Repeat the data exactly, please; no pictures belong in the copy.

[Start of section]

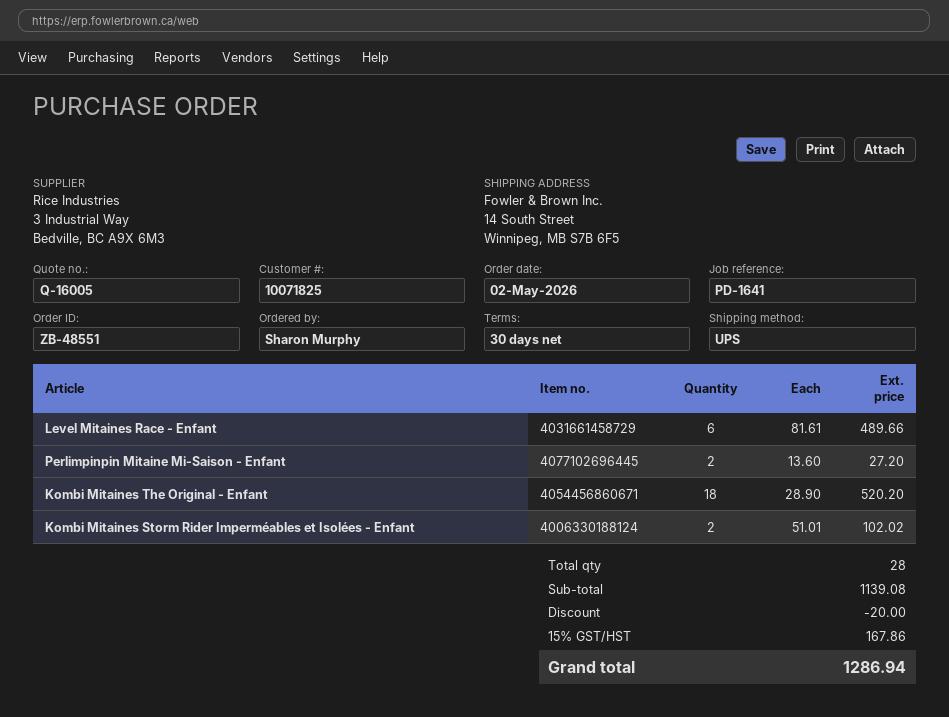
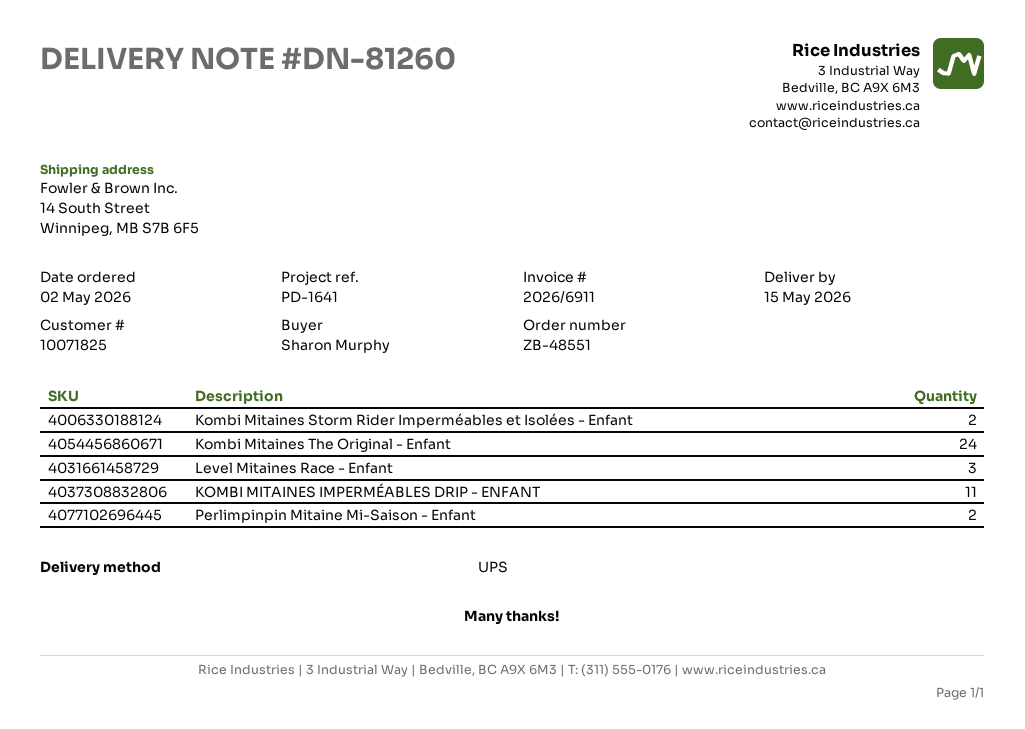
Level Mitaines Race - Enfant: 6 -> 3
Kombi Mitaines The Original - Enfant: 18 -> 24
KOMBI MITAINES IMPERMÉABLES DRIP - ENFANT: none -> 11

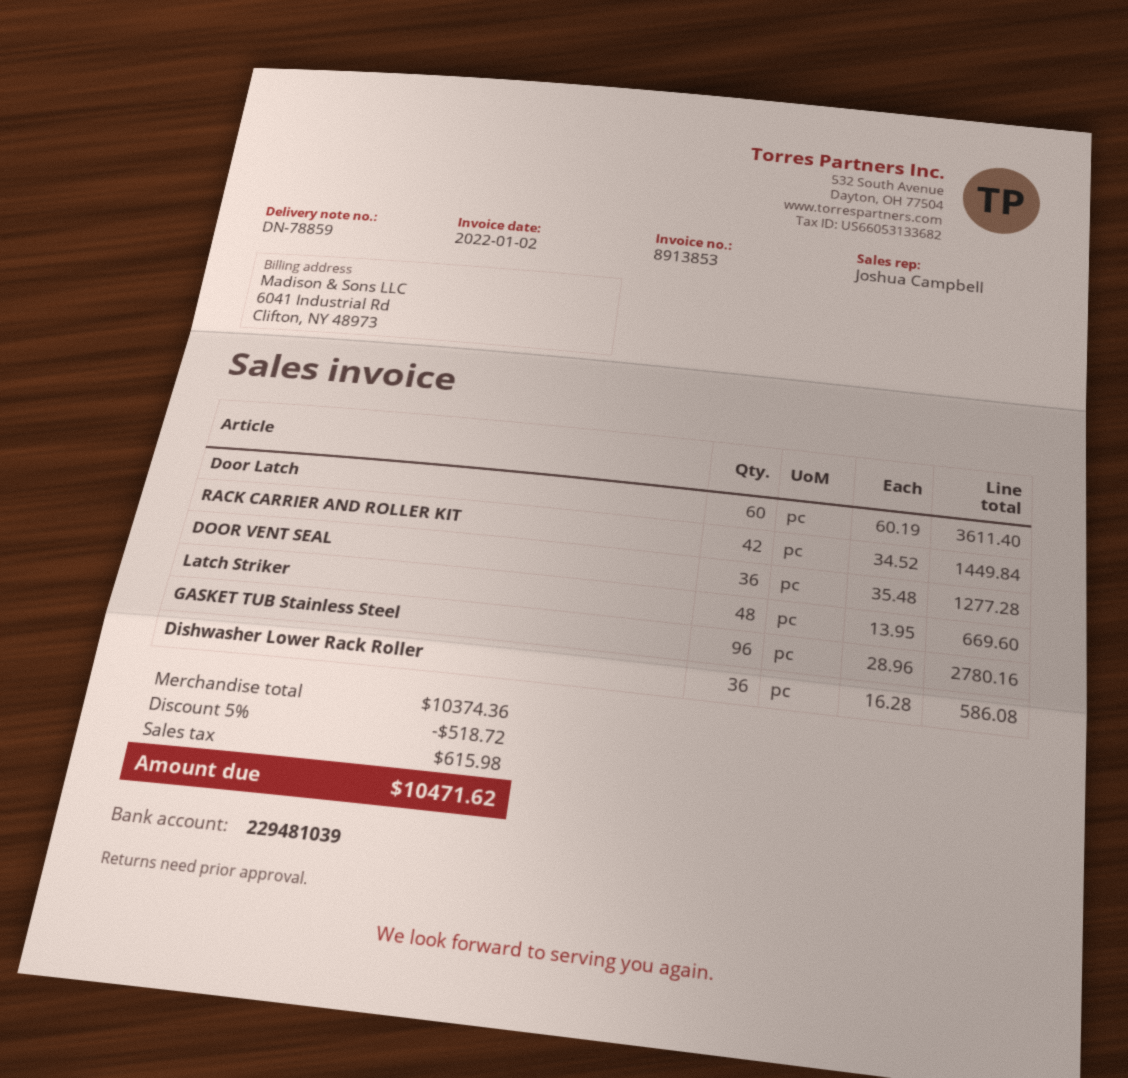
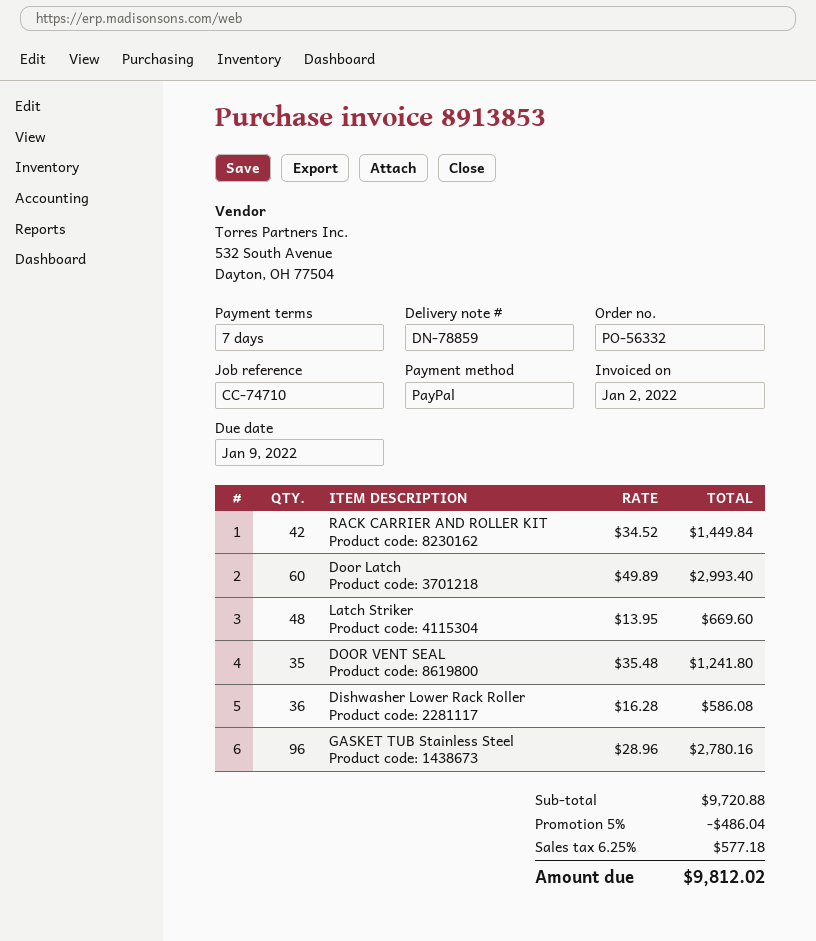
Door Latch: 60 x 60.19 = 3611.40 -> 60 x 49.89 = 2993.40
DOOR VENT SEAL: 36 x 35.48 = 1277.28 -> 35 x 35.48 = 1241.80
subtotal: 10374.36 -> 9720.88
discount: 5% = 518.72 -> 5% = 486.04
tax: 615.98 -> 577.18
total: 10471.62 -> 9812.02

[End of section]

# SOLUTION TO THIS EXERCISE
Level Mitaines Race - Enfant: 6 -> 3
Kombi Mitaines The Original - Enfant: 18 -> 24
KOMBI MITAINES IMPERMÉABLES DRIP - ENFANT: none -> 11

Door Latch: 60 x 60.19 = 3611.40 -> 60 x 49.89 = 2993.40
DOOR VENT SEAL: 36 x 35.48 = 1277.28 -> 35 x 35.48 = 1241.80
subtotal: 10374.36 -> 9720.88
discount: 5% = 518.72 -> 5% = 486.04
tax: 615.98 -> 577.18
total: 10471.62 -> 9812.02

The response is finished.